------ Data for this task ------

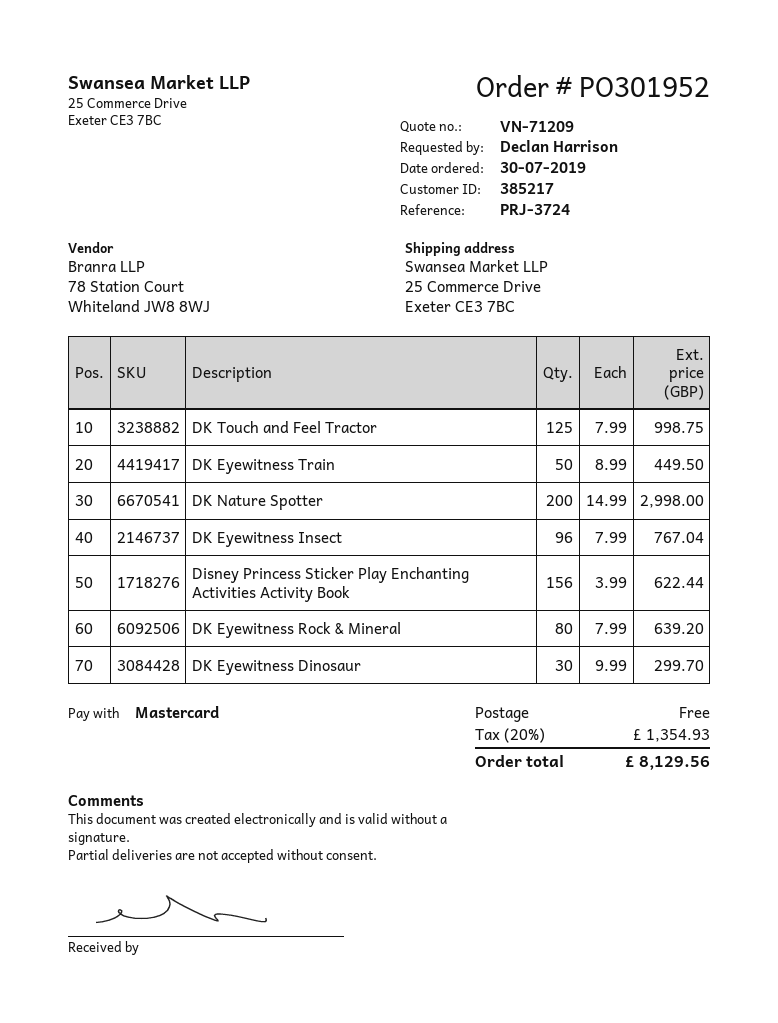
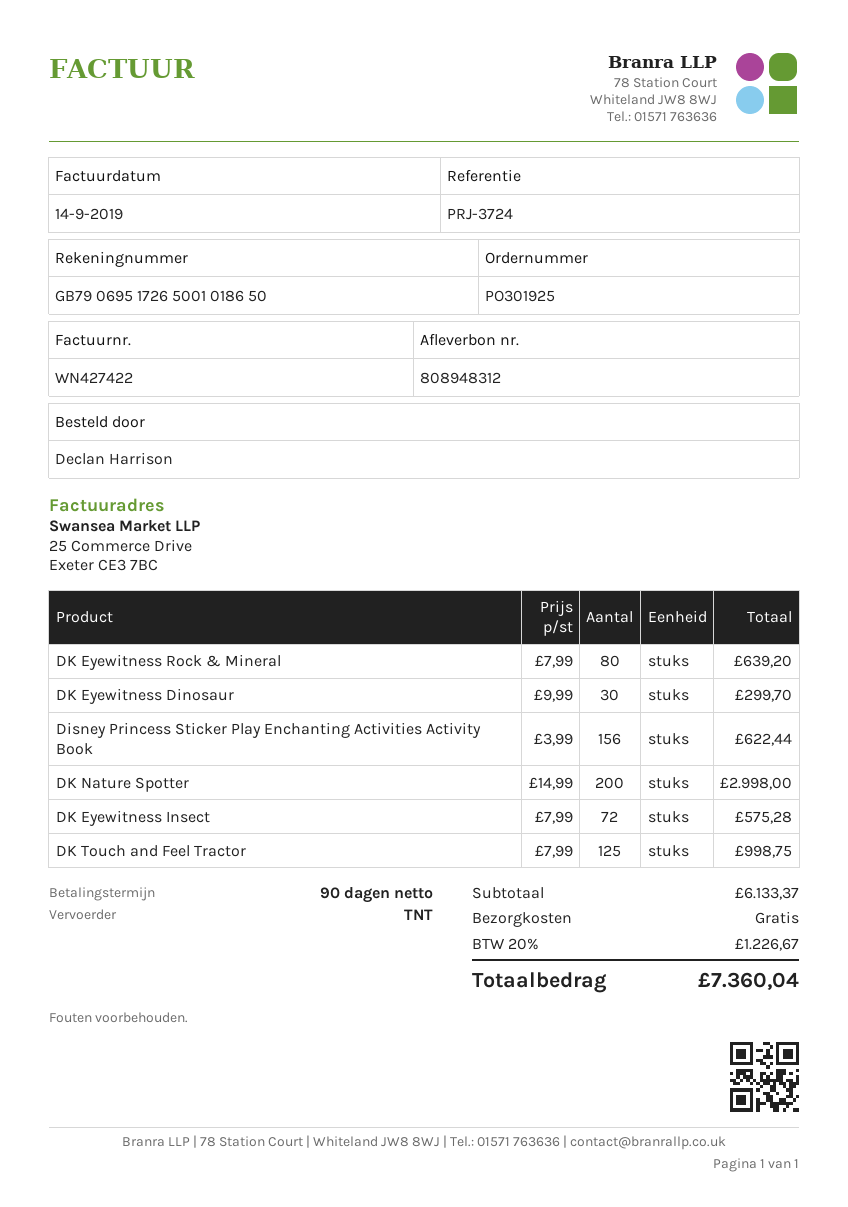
order number: PO301952 -> PO301925
DK Eyewitness Train: 50 x 8.99 = 449.50 -> none
DK Eyewitness Insect: 96 x 7.99 = 767.04 -> 72 x 7.99 = 575.28
tax: 20% = 1354.93 -> 20% = 1226.67
total: 8129.56 -> 7360.04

------

Exercise requirements: Transcribe the whole listing exactly but exclude images.

Response:
order number: PO301952 -> PO301925
DK Eyewitness Train: 50 x 8.99 = 449.50 -> none
DK Eyewitness Insect: 96 x 7.99 = 767.04 -> 72 x 7.99 = 575.28
tax: 20% = 1354.93 -> 20% = 1226.67
total: 8129.56 -> 7360.04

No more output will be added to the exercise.